Ok…I started the C25K last night and I did something I told myself I wouldn’t be able to do. I ran, ok jogged. Only 60 seconds at a time, and no I wasn’t fast as lightning (probably more like slow as molasses, cause that is as slow as my a** is). I also felt good about a result from that and you would never guess it so Ill tell you, I was sweating like crazy and… I liked it. You have to understand, I don’t like to sweat, normally. I don’t like to feel sticky, stinky and gross, usually. But it was almost like some sick reward. It told me I did something to earn it. Yay!
Now I just pray my knees, shins and ankle hold up. They are a little achy, mainly my ankle. I injured my ankle in a 4 wheeler mishap last August.
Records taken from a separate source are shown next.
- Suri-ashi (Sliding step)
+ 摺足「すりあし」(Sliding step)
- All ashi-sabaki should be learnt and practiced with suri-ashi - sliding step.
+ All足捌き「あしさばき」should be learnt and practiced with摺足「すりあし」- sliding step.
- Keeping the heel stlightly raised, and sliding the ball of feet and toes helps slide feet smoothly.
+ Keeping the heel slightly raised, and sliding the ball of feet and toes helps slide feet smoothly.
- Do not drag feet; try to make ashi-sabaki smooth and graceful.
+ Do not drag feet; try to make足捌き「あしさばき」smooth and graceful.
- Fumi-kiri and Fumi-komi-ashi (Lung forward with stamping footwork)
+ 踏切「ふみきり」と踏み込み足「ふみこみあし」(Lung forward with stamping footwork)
Ok technically I was getting OFF the 4 wheeler and it happened
Just doesn’t sound as daring…hee hee. My brother had rolled his and in my rush to stop and get to him I stepped off mine without looking down. My right foot stepped on a rock and my ankle rolled…next I knew, I was on the ground wondering what happened to me. Kinda like I am now with my life. Anyway, he was ok and now I wasn’t. We had to ride back out, about 20+ minutes, over rocky, bumpy, bouncing trail. It took a loooong time to heal and didn’t heal right because I have a doctor who doesn’t LISTEN sometimes and I am stubborn…just a little…ok a lot.
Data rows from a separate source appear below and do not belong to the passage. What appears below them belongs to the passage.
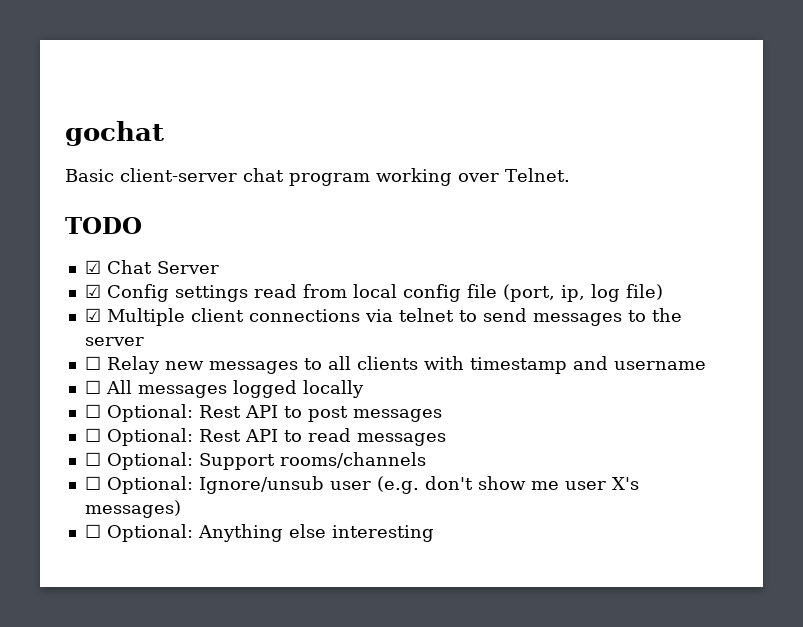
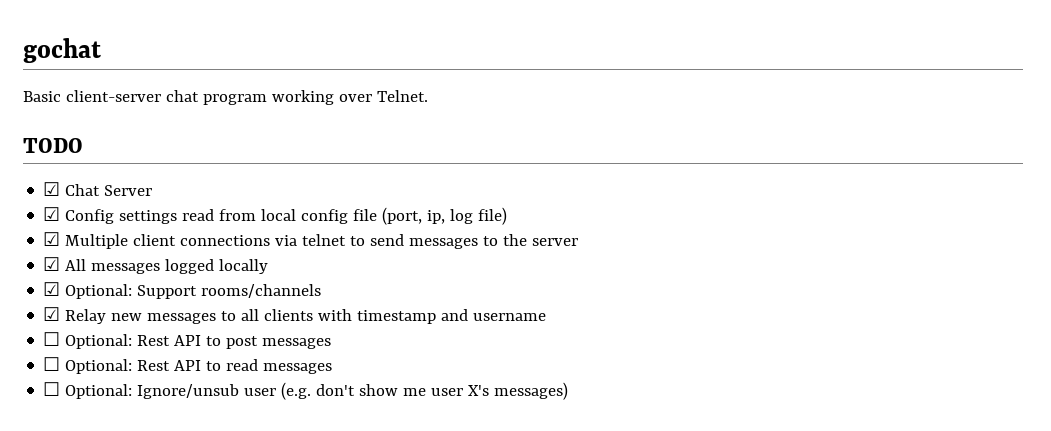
- ☐ Relay new messages to all clients with timestamp and username
+ ☑ All messages logged locally
+ ☑ Optional: Support rooms/channels
+ ☑ Relay new messages to all clients with timestamp and username
- ☐ All messages logged locally
- ☐ Optional: Support rooms/channels
- ☐ Optional: Anything else interesting

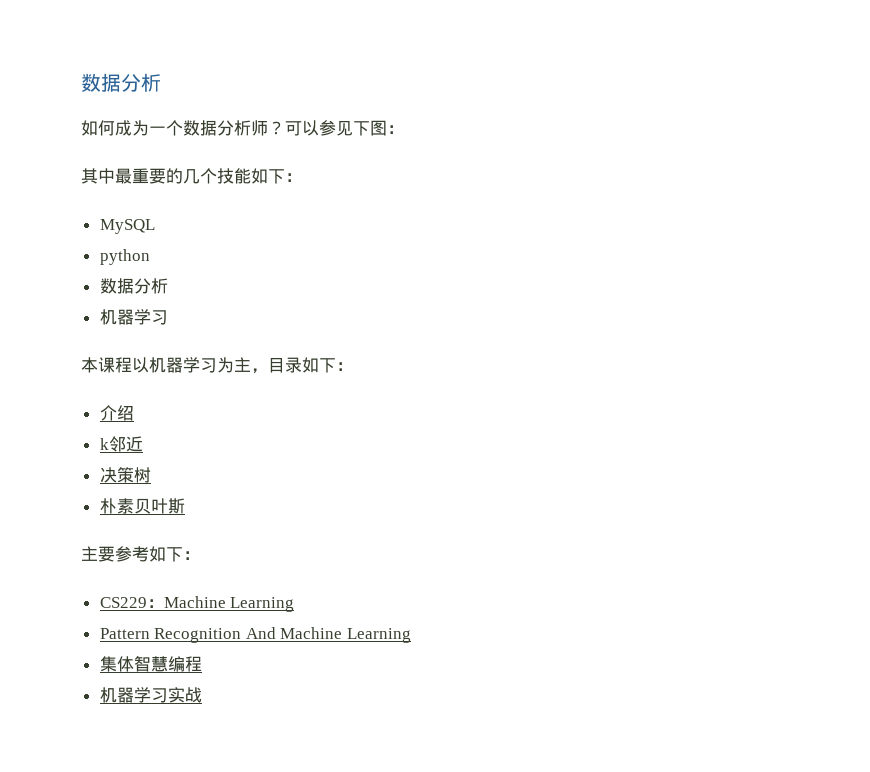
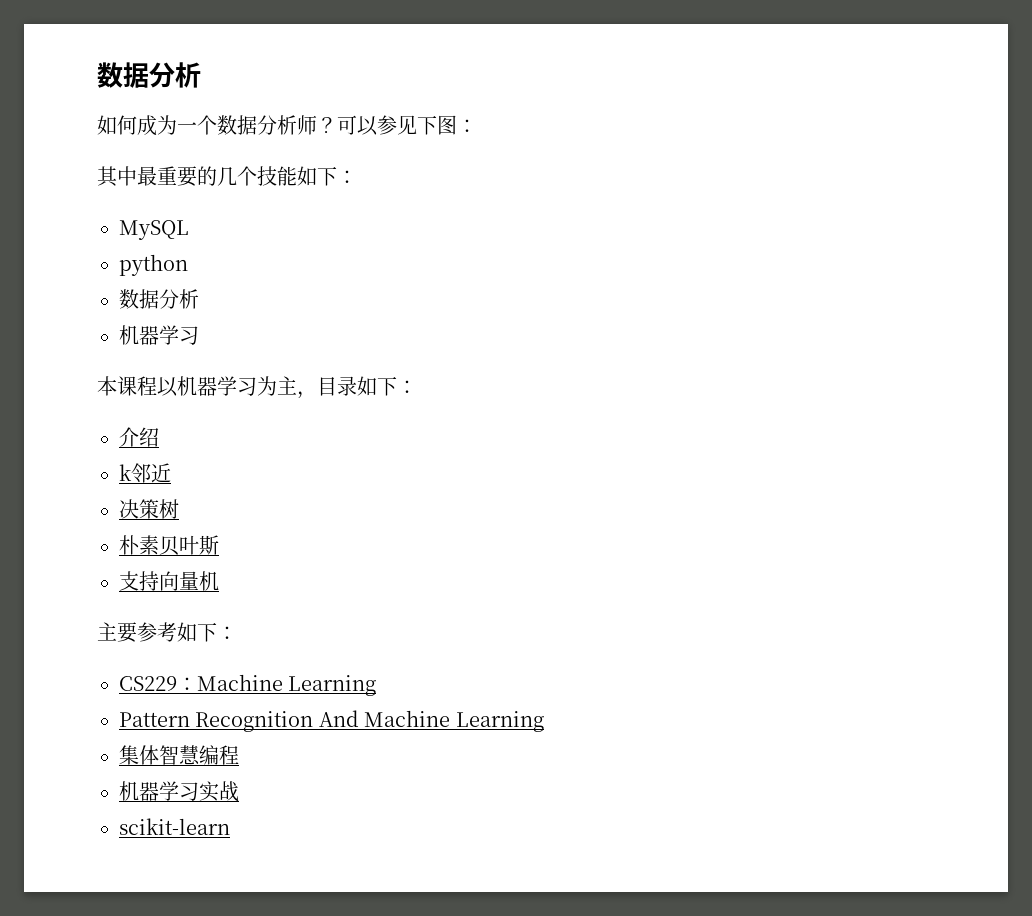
+ 支持向量机
+ scikit-learn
Well, I got completely sidetracked :) I REALLY want to accomplish this…maybe I’m still on an adrenaline rush or something cause that is unlike me. I’ve never been athletic. Growing up I would play football with the neighborhood kids, mostly to get tackled by the boys
and would ride my bike all over. In high school it was a lot of walking, to and from school was a couple mile each way (no not up hill both ways) and always walking to nearby Civic Center, a beautiful place with a Mansion to explore (you cant anymore), huge open field, gardens to walk thru, trails in the woods that led to a creek, tennis courts and the best sledding hill in winter. So I wasn’t athletic but I stayed moving. I do believe I’ve gotten sidetracked again. I was just excited that I did it and am excited to do it more. I wanted to share that with you all because I know here more than anywhere else, you understand what it means. Whether it’s the first step or completing a goal, you understand what it means. Someone else can be happy for you, but you really get what it means. I love you guys and all the support. I’m facing some MAJOR personal issues this week and ask for your prayers and also that God would allow my body to hold up thru the emotional and physical. Thanks buddies!
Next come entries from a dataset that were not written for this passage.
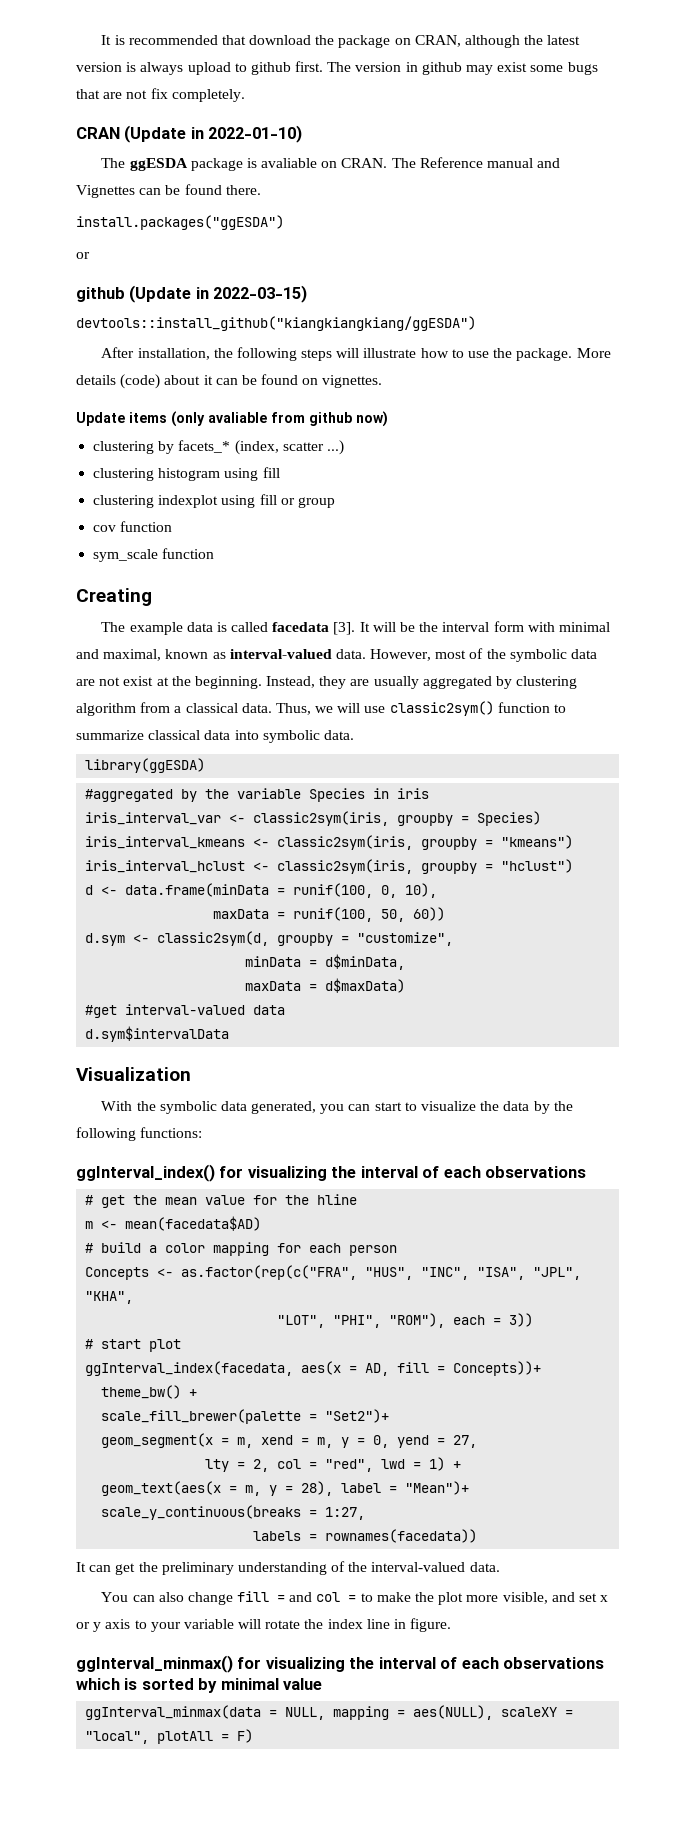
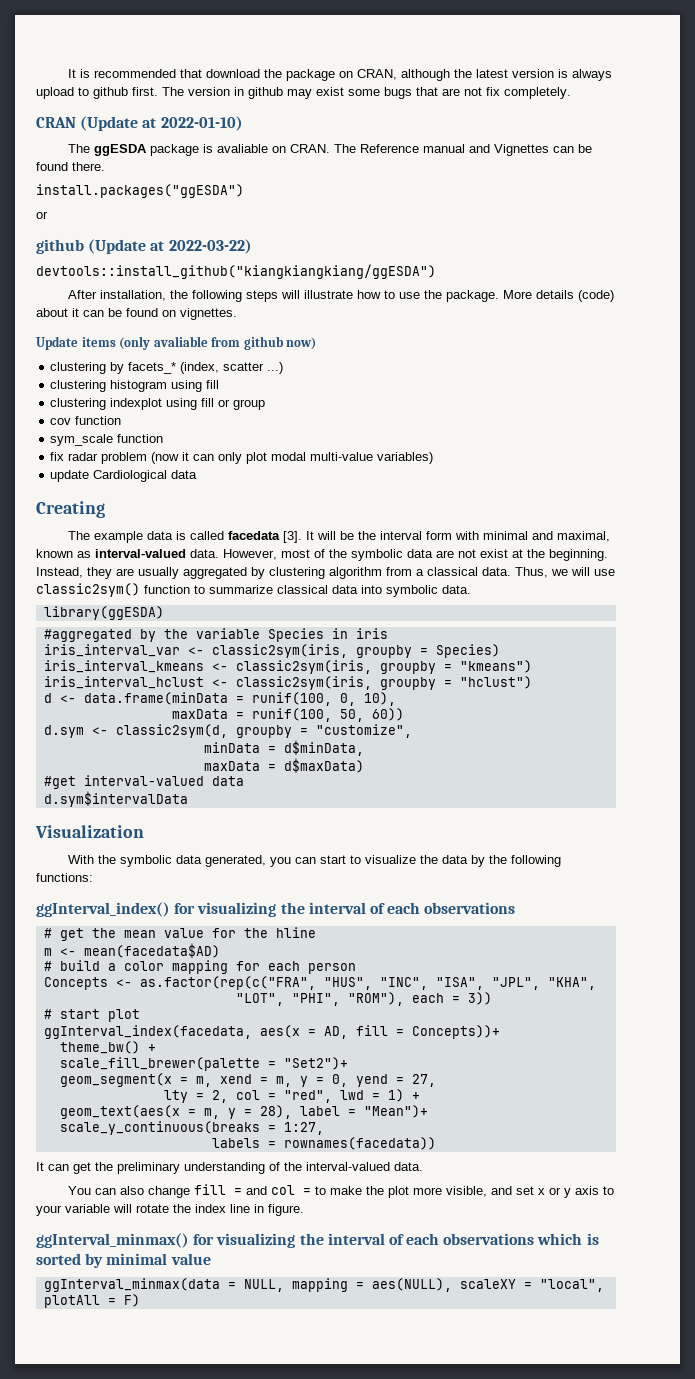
- CRAN (Update in 2022-01-10)
+ CRAN (Update at 2022-01-10)
- github (Update in 2022-03-15)
+ github (Update at 2022-03-22)
+ fix radar problem (now it can only plot modal multi-value variables)
+ update Cardiological data

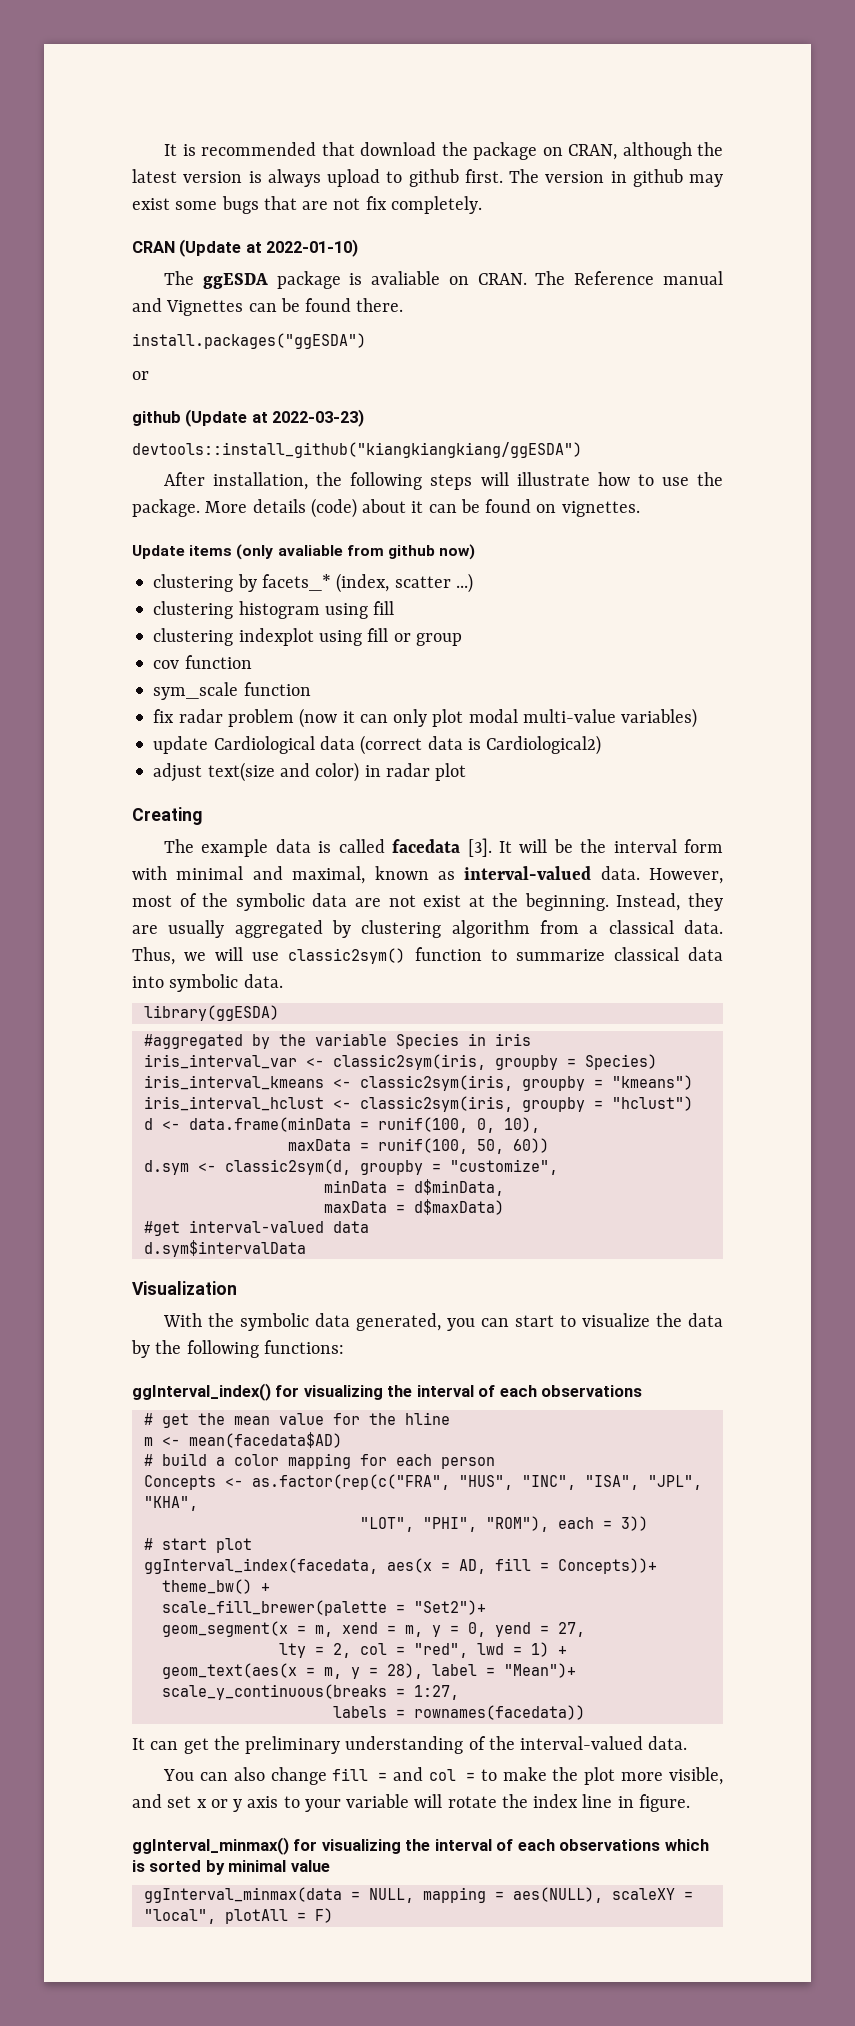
- github (Update at 2022-03-22)
+ github (Update at 2022-03-23)
- update Cardiological data
+ update Cardiological data (correct data is Cardiological2)
+ adjust text(size and color) in radar plot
Way to go. Keep up the good work. Know we are here for you if you need to vent or whatever. thinking of you.
Keep it up! Good job.
Wow….you RAN!!!! You are my idol!!! I can barely even walk semi fast these days and the thought of running makes me tired to just think of it! I sweat…usually because I was getting out of a chair! LOL You will be in my thoughts and prayers as you go through a trying time

I enjoyed reading your blogs this morning - you are a wonderful person. That’s so cool you ran - it’s not easy to do, and you did great!
Keep up the good work!
Awesome job. I love sweating after working out too, it’s an amazing feeling. Keep it up, I’ll be thinking of you!
Good for you, my plan is to start the C25K this November.
yay awesome! and you made me giggle with the molasses part. you go girl
Good for you, girlie! Ya know…i have found stress can be one of the *best* exercise motivators of all…use it! When you wanna cry - RUN! when ya wanna scream - RUN! then RUN! some more! Then I pray your personal situation improves. xo, Mimi
Keep up the hard work!

Great blog! Great person! Great courage! Proud of you keep up the good work!
Keep up the good work. As you I never onlce thought sweating and feeling disgusting can be a rewarding experience!
You are running straight into a new day in your life! Things are going to start getting clearer and less bumpy for you…I just know it!
Will be praying for you. Saw a rainbow tonight and this weekend…thought about you!
Blessings!
GREAT JOB!!! Keep It Up!!! Things are going to keep looking up for you–I just know it.